Agencies within the Defense Department are hard at work on a potential Ebola vaccine, with safety testing on humans expected to begin as early as next week.
The Pentagon recently received approval from the Food and Drug Administration to start testing the vaccine, VSVΔG-ZEBOV or BPSC1001, for health risks and side effects on people.
It already has been tested for safety as well as performance against the deadly disease in animals, a defense official said Friday.
VSVΔG-ZEBOV was developed by the Public Health Agency of Canada’s National Microbiology Laboratory in collaboration with the Defense Threat Reduction Agency, DTRA, and Newlink Genetics Corp. The vaccine combines a portion of the protective protein coating of the Ebola virus with another pathogen — vesicular stomatitis virus — to stimulate an immune response against Ebola.
The work will be conducted at the Clinical Trials Center at the Walter Reed Army Institute of Research, Silver Spring, Maryland.
Last month, the National Institutes of Health began human safety tests on a different potential vaccine, called NIAID/GSK Ebola vaccine.
That vaccine, co-developed by the National Institute of Allergy and Infectious Diseases and GlaxoSmithKline, combines a vaccine vector — essentially a carrier to deliver the material needed to evoke an immune response (in this case, chimp adenovirus type 3) — with genetic material from two strains of Ebola: Sudan Ebola and Zaire Ebola, the virus responsible for the current outbreak.
“We know the best way to prevent the spread of Ebola infection is through public health measures, including good infection control practices, isolation, contact tracing, quarantine, and provision of personal protective equipment,” NIAID Director Dr. Anthony Fauci said in a news release. “However, a vaccine will ultimately be an important tool in the prevention effort. The launch of Phase 1 Ebola vaccine studies is the first step in a long process.”
The U.S. government, and in particular DoD, has played a major role in identifying and testing the Ebola virus and developing treatments for infection.
The experimental ZMAPP treatment administered successfully to five infected individuals in the recent outbreak was developed by MAPP Pharmaceuticals of San Diego along with Reynolds American subsidiary Kentucky Bioprocessing under a DTRA and NIH contract.
Another experimental treatment, TKM-Ebola, made by Canadian company Tekmira Pharmaceuticals, was developed under a $140 million contract with DoD; the FDA is examining procedures that would allow it to be used in infected patients without full FDA approval.
The U.S. Naval Medical Research Center has established two Ebola testing facilities in the region and service members continue to build a hospital for infected medical personnel, slated to open Oct. 18.

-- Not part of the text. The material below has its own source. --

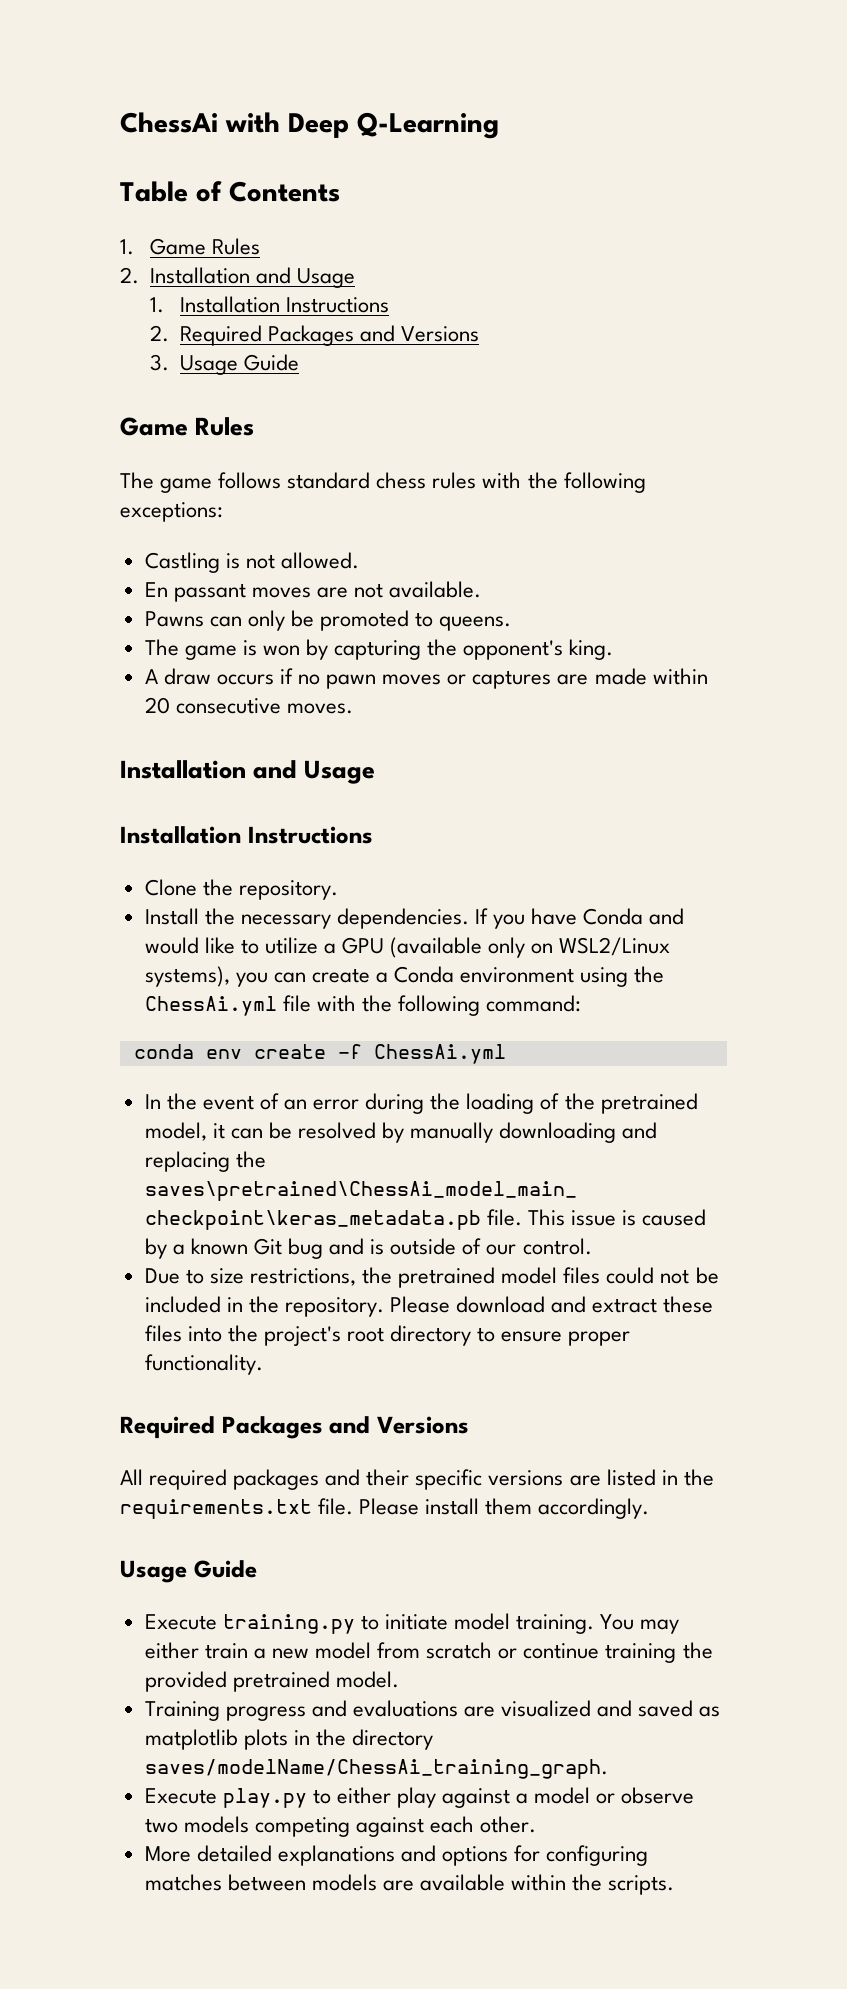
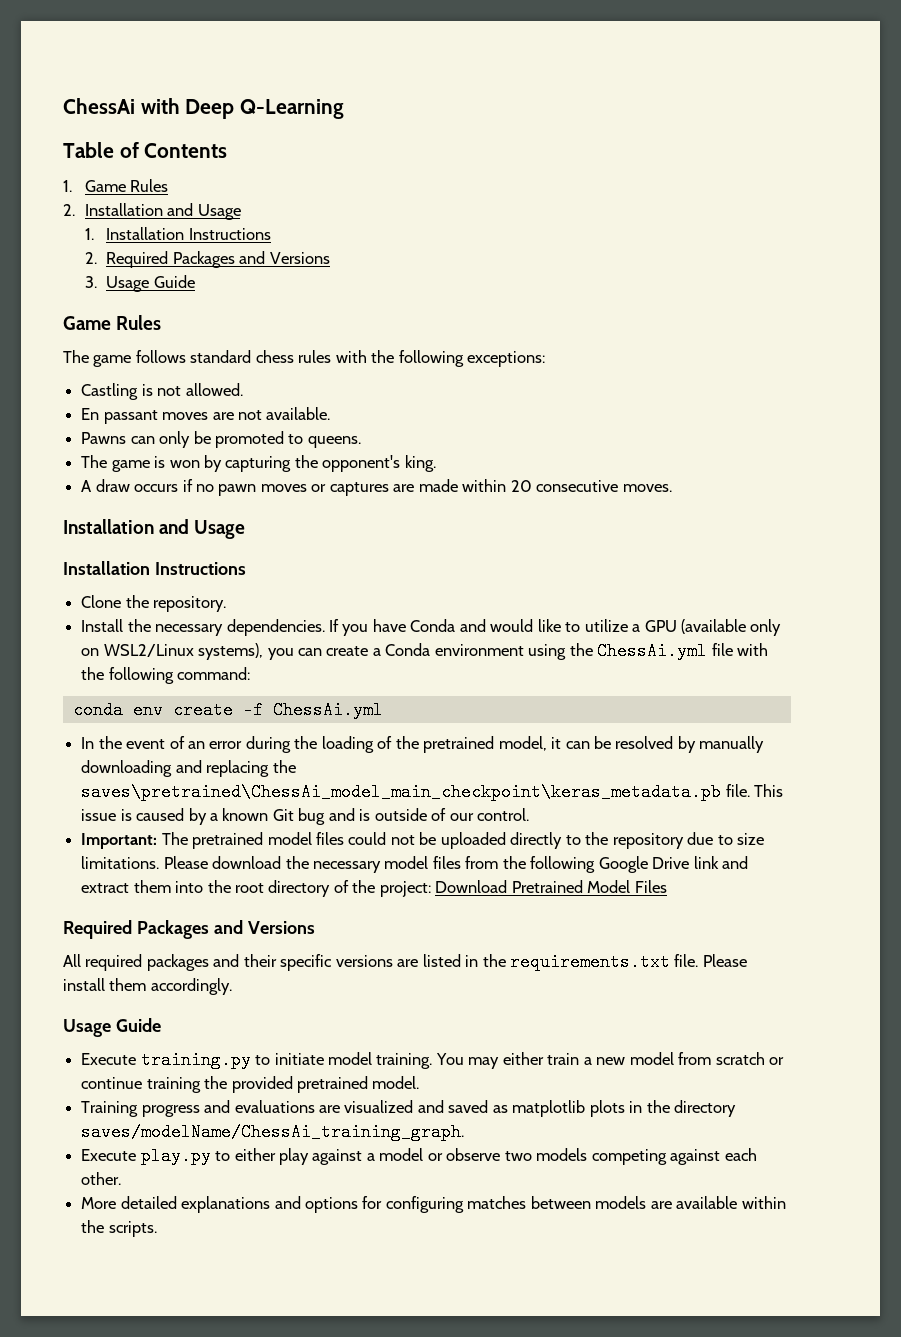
- Due to size restrictions, the pretrained model files could not be included in the repository. Please download and extract these files into the project's root directory to ensure proper functionality.
+ Important: The pretrained model files could not be uploaded directly to the repository due to size limitations. Please download the necessary model files from the following Google Drive link and extract them into the root directory of the project: Download Pretrained Model Files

Construction of two treatment centers for other victims also is underway, Pentagon spokesman Rear Adm. John Kirby said Friday.
More than 3,400 people have died in West Africa from Ebola; more than 7,470 have been infected.

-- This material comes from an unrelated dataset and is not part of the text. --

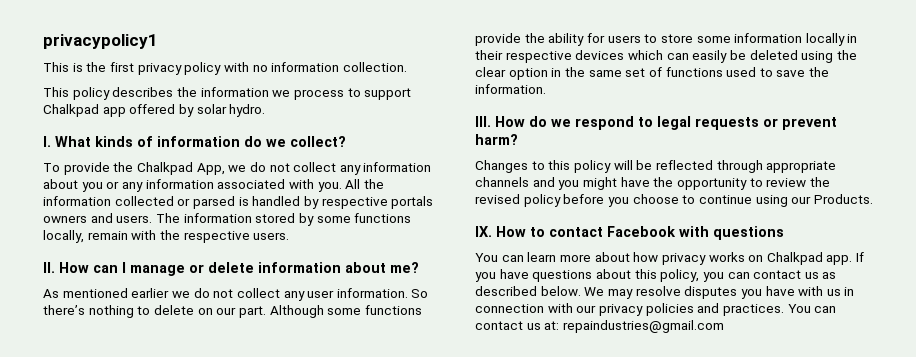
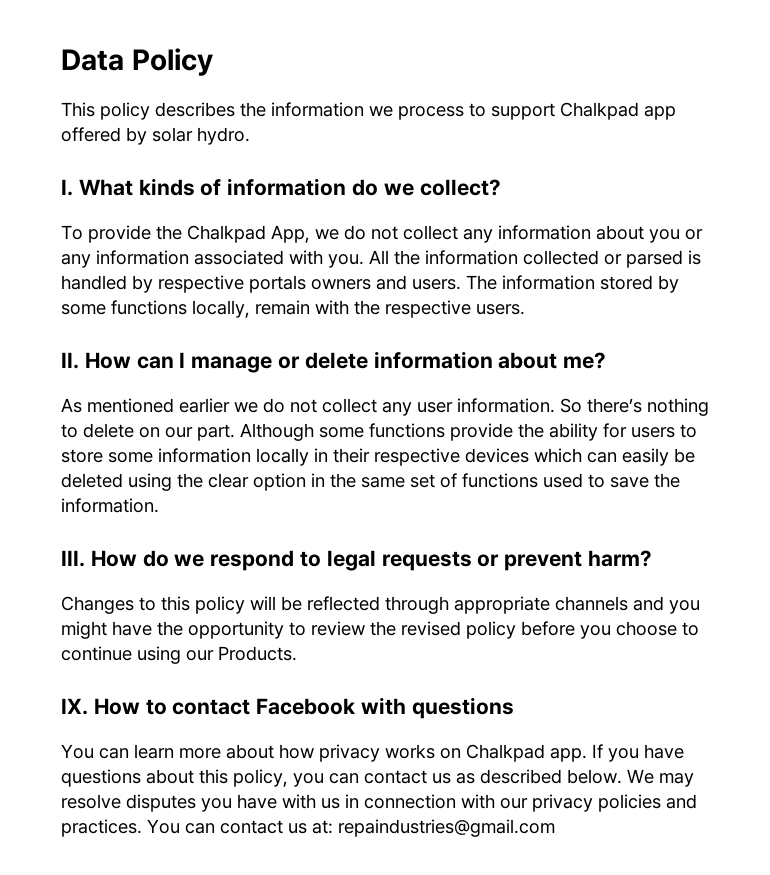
- privacypolicy1
- This is the first privacy policy with no information collection.
+ Data Policy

Pentagon officials who discussed the military’s role in developing treatments and vaccines for Ebola said last week that the FDA will have the final say in determining whether any vaccine or treatment is safe and can advance in the trial process or be used experimentally.
Although the VSVΔG-ZEBOV vaccine is in safety trials, researchers must follow strict guidance and protocols for development because unlike ZMAPP or other experimental treatments, which are given to infected individuals, potential vaccines are tested on healthy people.
“If a vaccine stops Ebola but has dangerous side effects in humans, that is not a good vaccine,” the defense official said.